Investing.com - U.S. natural gas futures struggled for direction on Tuesday, as market players continued to assess the damage from Tropical Storm Harvey.
U.S. natural gas for October delivery was at $2.962 per million British thermal units by 8:10AM ET (1210GMT), little changed on the day.
It fell to its lowest since August 9 at $2.880 on Monday, before reversing course to end 1.3% higher, as damage from Harvey was seen disrupting gas production in the Eagle Ford shale and the Gulf of Mexico.
Massive floods caused by Harvey forced several producers to scale back output along the U.S. Gulf Coast. The storm, which made landfall on Friday, is poised to regain strength before crashing ashore again near the Texas-Louisiana border Wednesday.

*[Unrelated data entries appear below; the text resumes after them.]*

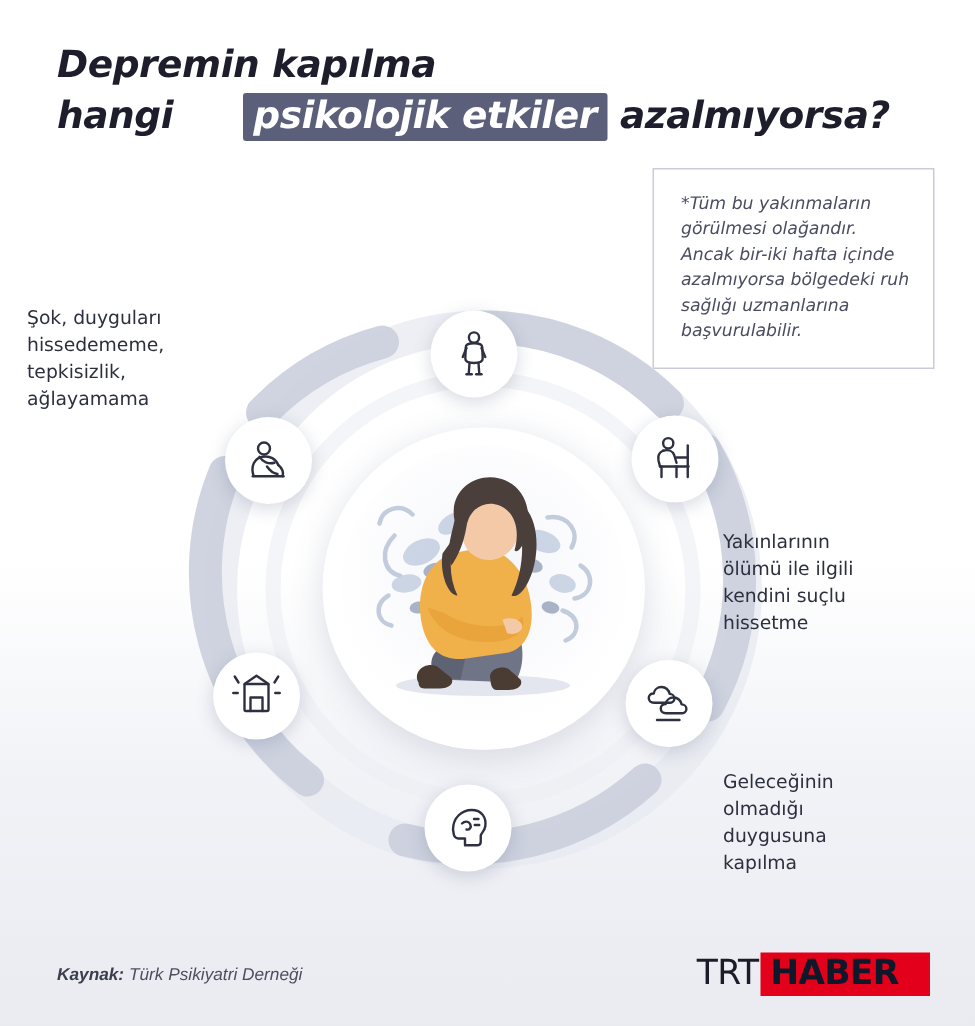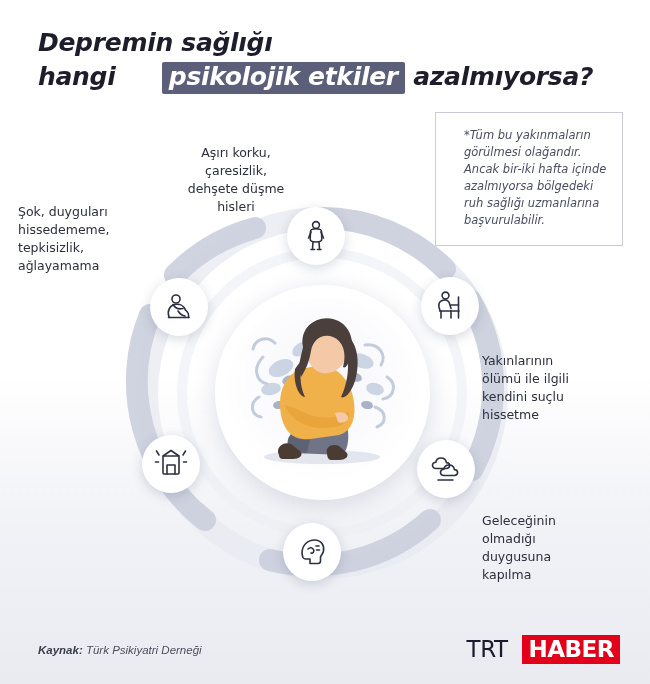--- a/index.html
+++ b/index.html
@@ -49,21 +49,21 @@
   }
 
   
   .note-box {
     position: absolute;
     right: 27px;
     top: 112px;
     width: 188px;
     border: 1px solid #c9ccd8;
     background: rgba(255,255,255,0.85);
-    padding: 14px 14px 16px 28px;
+    padding: 14px 14px 16px 18px;
     box-sizing: border-box;
   }
   .note-box p {
     margin: 0;
     font-family: "DejaVu Sans", sans-serif;
     font-style: italic;
     font-size: 11.5px;
     line-height: 17px;
     color: #4a4d60;
   }
@@ -154,35 +154,35 @@
     font-family: "DejaVu Sans", sans-serif;
     font-weight: normal;
     font-size: 23px;
     color: #1b1b29;
     letter-spacing: -0.5px;
   }
   .logo .haber {
     font-family: "DejaVu Sans", sans-serif;
     font-weight: bold;
     font-size: 23px;
-    color: #ffffff;
+    color: #0f172a;
     background: #e2001a;
-    padding: 1px 6px 2px 6px;
-    margin-left: 15px;
+    padding: 1px 21px 2px 6px;
+    margin-left: 2px;
     letter-spacing: -0.5px;
   }
 </style>
 </head>
 <body>
 
 <div id="page">
 
   <div class="title-block">
     <div class="title-line">
-      <span>Depremin sağlığı</span>
+      <span>Depremin kapılma</span>
     </div>
     <div class="title-line">
       <span>hangi </span><span class="hl">psikolojik etkiler</span><span> azalmıyorsa?</span>
     </div>
   </div>
 
   <div class="note-box">
     <p>*Tüm bu yakınmaların görülmesi olağandır. Ancak bir-iki hafta içinde azalmıyorsa bölgedeki ruh sağlığı uzmanlarına başvurulabilir.</p>
   </div>
 
@@ -326,21 +326,20 @@
         <path d="M7 22 L18 22"></path>
         <path d="M18 22 L18 29"></path>
         <path d="M8 22 L8 29"></path>
         <path d="M18 22 L26 22"></path>
         <path d="M25.5 8 L25.5 29"></path>
         <path d="M18 16 L25.5 16"></path>
       </g>
     </svg>
   </div>
 
-  <div class="label center" style="left:162px; top:144px; width:148px;">Aşırı korku,<br>çaresizlik,<br>dehşete düşme<br>hisleri</div>
   <div class="label left" style="left:18px; top:203px; width:135px;">Şok, duyguları<br>hissedememe,<br>tepkisizlik,<br>ağlayamama</div>
   <div class="label left" style="left:482px; top:512px; width:150px;">Geleceğinin<br>olmadığı<br>duygusuna<br>kapılma</div>
   <div class="label left" style="left:482px; top:352px; width:152px;">Yakınlarının<br>ölümü ile ilgili<br>kendini suçlu<br>hissetme</div>
 
   <div class="source">
     <b>Kaynak:</b><span class="src-text"> Türk Psikiyatri Derneği</span>
   </div>
 
   <div class="logo">
     <span class="trt">TRT</span>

However, gains were held in check amid expectations that production losses would be more than offset by reductions in demand due to cooler temperatures and power outages.
Comfortable temperatures will continue over the central and east-central U.S. in the next five days, with highs only in the 70s to lower 80s as weather systems sweep through.

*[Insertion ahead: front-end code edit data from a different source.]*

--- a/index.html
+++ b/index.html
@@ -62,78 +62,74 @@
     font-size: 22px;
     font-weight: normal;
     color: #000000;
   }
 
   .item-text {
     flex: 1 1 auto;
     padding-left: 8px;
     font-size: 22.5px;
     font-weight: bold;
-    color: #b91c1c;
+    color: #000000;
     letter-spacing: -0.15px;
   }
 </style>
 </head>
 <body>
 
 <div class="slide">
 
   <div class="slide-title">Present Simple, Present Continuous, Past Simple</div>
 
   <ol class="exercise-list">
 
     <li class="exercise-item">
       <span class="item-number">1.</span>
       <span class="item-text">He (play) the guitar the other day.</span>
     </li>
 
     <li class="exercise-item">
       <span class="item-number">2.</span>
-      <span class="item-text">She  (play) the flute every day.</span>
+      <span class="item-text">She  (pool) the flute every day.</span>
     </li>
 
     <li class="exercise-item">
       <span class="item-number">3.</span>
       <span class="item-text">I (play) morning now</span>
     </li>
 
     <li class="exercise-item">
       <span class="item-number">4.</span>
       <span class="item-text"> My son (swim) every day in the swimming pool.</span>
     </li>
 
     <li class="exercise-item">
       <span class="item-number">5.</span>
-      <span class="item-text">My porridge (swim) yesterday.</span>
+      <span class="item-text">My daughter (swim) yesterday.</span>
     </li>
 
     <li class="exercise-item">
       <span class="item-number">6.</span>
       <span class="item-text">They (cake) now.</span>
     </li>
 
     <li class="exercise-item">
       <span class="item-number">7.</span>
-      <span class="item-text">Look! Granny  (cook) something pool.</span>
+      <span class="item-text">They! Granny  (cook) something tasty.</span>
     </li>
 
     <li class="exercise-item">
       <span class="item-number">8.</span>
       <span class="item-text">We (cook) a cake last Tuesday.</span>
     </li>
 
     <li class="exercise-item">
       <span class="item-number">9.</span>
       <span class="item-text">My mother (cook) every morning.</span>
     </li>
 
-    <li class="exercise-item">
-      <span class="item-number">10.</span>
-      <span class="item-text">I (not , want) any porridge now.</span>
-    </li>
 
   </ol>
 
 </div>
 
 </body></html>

Natural gas prices have closely tracked weather forecasts in recent weeks, as traders try to gauge the impact of shifting outlooks on late-summer cooling demand.
Nearly 50% of all U.S. households use gas for cooling.

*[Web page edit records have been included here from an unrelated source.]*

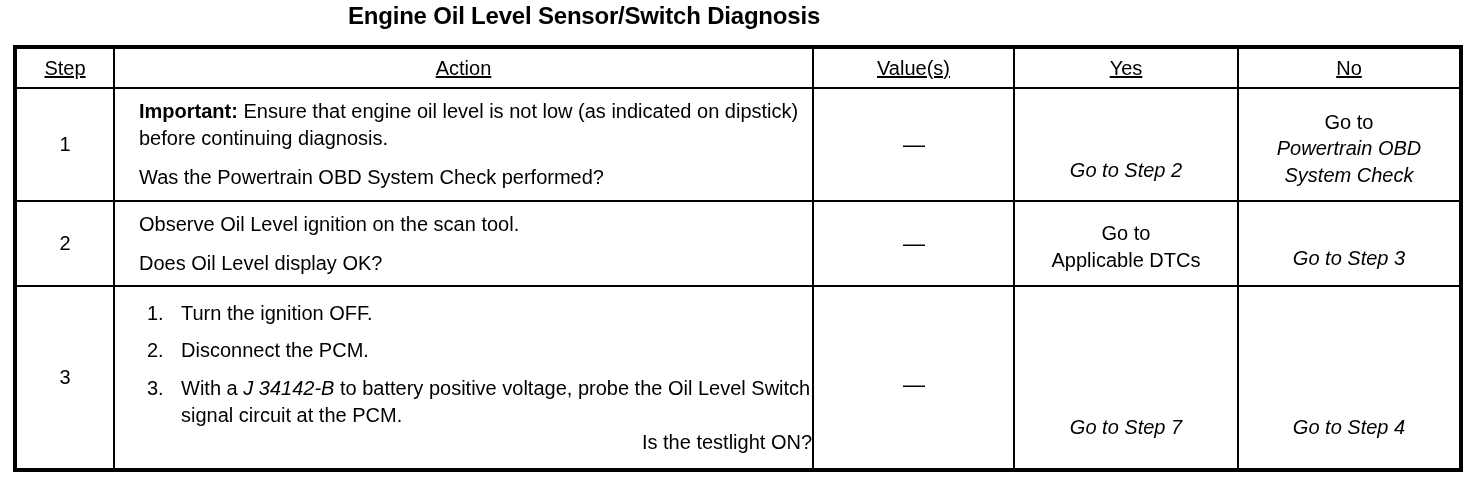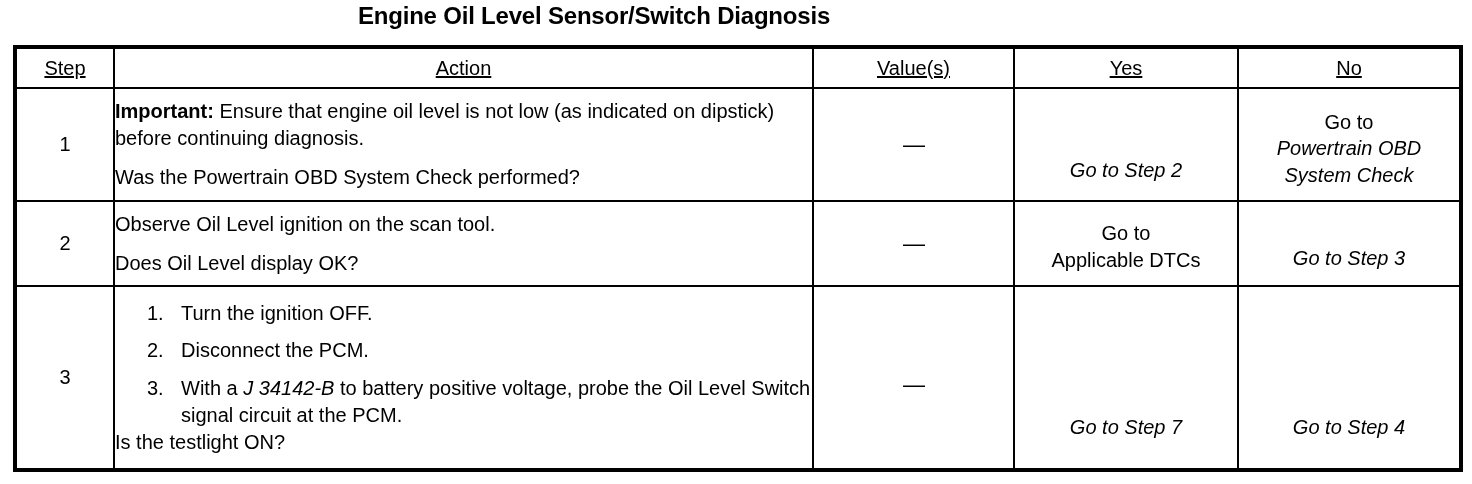--- a/index.html
+++ b/index.html
@@ -14,21 +14,21 @@
     color: #000000;
     overflow: hidden;
   }
   .page {
     position: relative;
     width: 1472px;
     height: 484px;
   }
   .doc-title {
     position: absolute;
-    left: 10px;
+    left: 0;
     top: 2px;
     width: 1168px;
     text-align: center;
     font-size: 24px;
     font-weight: bold;
     letter-spacing: -0.2px;
   }
   .diag-table {
     position: absolute;
     left: 13px;
@@ -96,20 +96,21 @@
   }
   .em-dash {
     display: inline-block;
     font-size: 22px;
     letter-spacing: -1px;
   }
   .ital { font-style: italic; }
   .bold { font-weight: bold; }
   p.line {
     margin: 0 0 0 0;
+    padding-left: 24px;
   }
   p.line + p.line {
     margin-top: 12px;
   }
   .numlist {
     margin: 0;
     padding: 0;
     list-style: none;
   }
   .numlist li {
@@ -124,20 +125,21 @@
   .numlist li .num {
     position: absolute;
     left: 32px;
     top: 0;
   }
   .row1-yes-inner { padding-top: 52px; }
   .row1-no-inner  { padding-top: 8px; }
   .row3-cell-action { padding-top: 12px; }
   .row3-tail {
     margin-top: 14px;
+    text-align: right;
   }
   .row3-yes-inner, .row3-no-inner {
     padding-top: 100px;
   }
   .row2-yes-inner { padding-top: 6px; }
   .row2-no-inner  { padding-top: 30px; }
   .row3-value-inner { padding-top: 14px; }
 </style>
 </head>
 <body>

Total natural gas in storage currently stands at 3.125 trillion cubic feet, according to the U.S. Energy Information Administration, 6.7% lower than levels at this time a year ago but 1.4% above the five-year average for this time of year.
Early market expectations for this week's storage data due on Thursday is for a build in a range between 26 and 36 billion cubic feet in the week ended August 25.
That compares with a gain of 43 billion cubic feet in the preceding week, a build of 51 billion a year earlier and a five-year average rise of 67 billion cubic feet.